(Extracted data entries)

========================================================================

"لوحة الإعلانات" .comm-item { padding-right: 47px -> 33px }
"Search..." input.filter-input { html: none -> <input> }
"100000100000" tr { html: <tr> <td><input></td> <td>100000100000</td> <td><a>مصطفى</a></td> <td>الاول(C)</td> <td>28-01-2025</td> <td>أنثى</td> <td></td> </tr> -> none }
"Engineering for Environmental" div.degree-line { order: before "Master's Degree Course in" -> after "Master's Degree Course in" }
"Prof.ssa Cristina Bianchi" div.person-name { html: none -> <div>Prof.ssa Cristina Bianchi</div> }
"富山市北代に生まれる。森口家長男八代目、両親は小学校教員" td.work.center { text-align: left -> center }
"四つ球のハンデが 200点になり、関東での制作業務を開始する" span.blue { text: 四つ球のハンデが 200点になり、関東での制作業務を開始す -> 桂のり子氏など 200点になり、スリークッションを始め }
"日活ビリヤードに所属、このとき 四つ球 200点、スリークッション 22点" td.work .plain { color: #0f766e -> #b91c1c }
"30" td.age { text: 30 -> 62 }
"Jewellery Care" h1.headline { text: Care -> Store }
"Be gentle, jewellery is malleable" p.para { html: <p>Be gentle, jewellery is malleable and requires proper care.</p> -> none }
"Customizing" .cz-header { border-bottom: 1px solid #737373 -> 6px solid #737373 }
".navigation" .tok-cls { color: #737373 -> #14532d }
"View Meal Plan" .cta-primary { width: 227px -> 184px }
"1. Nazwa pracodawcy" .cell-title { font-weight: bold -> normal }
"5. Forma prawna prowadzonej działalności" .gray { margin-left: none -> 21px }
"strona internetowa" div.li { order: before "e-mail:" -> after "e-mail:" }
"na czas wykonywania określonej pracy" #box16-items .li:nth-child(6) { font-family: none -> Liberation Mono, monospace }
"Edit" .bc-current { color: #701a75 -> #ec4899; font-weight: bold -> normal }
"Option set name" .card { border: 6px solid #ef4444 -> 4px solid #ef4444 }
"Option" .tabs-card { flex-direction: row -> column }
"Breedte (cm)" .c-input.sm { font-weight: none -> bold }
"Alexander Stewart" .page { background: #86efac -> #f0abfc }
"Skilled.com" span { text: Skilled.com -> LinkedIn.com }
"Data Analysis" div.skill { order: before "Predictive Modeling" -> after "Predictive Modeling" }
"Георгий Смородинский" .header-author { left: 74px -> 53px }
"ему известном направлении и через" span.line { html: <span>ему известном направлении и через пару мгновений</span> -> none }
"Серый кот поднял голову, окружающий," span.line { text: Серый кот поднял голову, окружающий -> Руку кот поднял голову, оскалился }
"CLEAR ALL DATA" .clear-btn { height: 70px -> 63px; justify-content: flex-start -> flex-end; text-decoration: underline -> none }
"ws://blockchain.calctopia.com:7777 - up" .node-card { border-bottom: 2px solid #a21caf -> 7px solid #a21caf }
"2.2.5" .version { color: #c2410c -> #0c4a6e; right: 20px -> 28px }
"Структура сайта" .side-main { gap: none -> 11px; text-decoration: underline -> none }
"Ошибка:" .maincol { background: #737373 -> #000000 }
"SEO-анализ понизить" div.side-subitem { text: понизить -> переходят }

========================================================================

> **WHAT NEEDS TO BE DONE**: Whenever a line in the records contains the word "side", copy that line.

> **SOLUTION TO THIS PROBLEM**:
"Структура сайта" .side-main { gap: none -> 11px; text-decoration: underline -> none }
"SEO-анализ понизить" div.side-subitem { text: понизить -> переходят }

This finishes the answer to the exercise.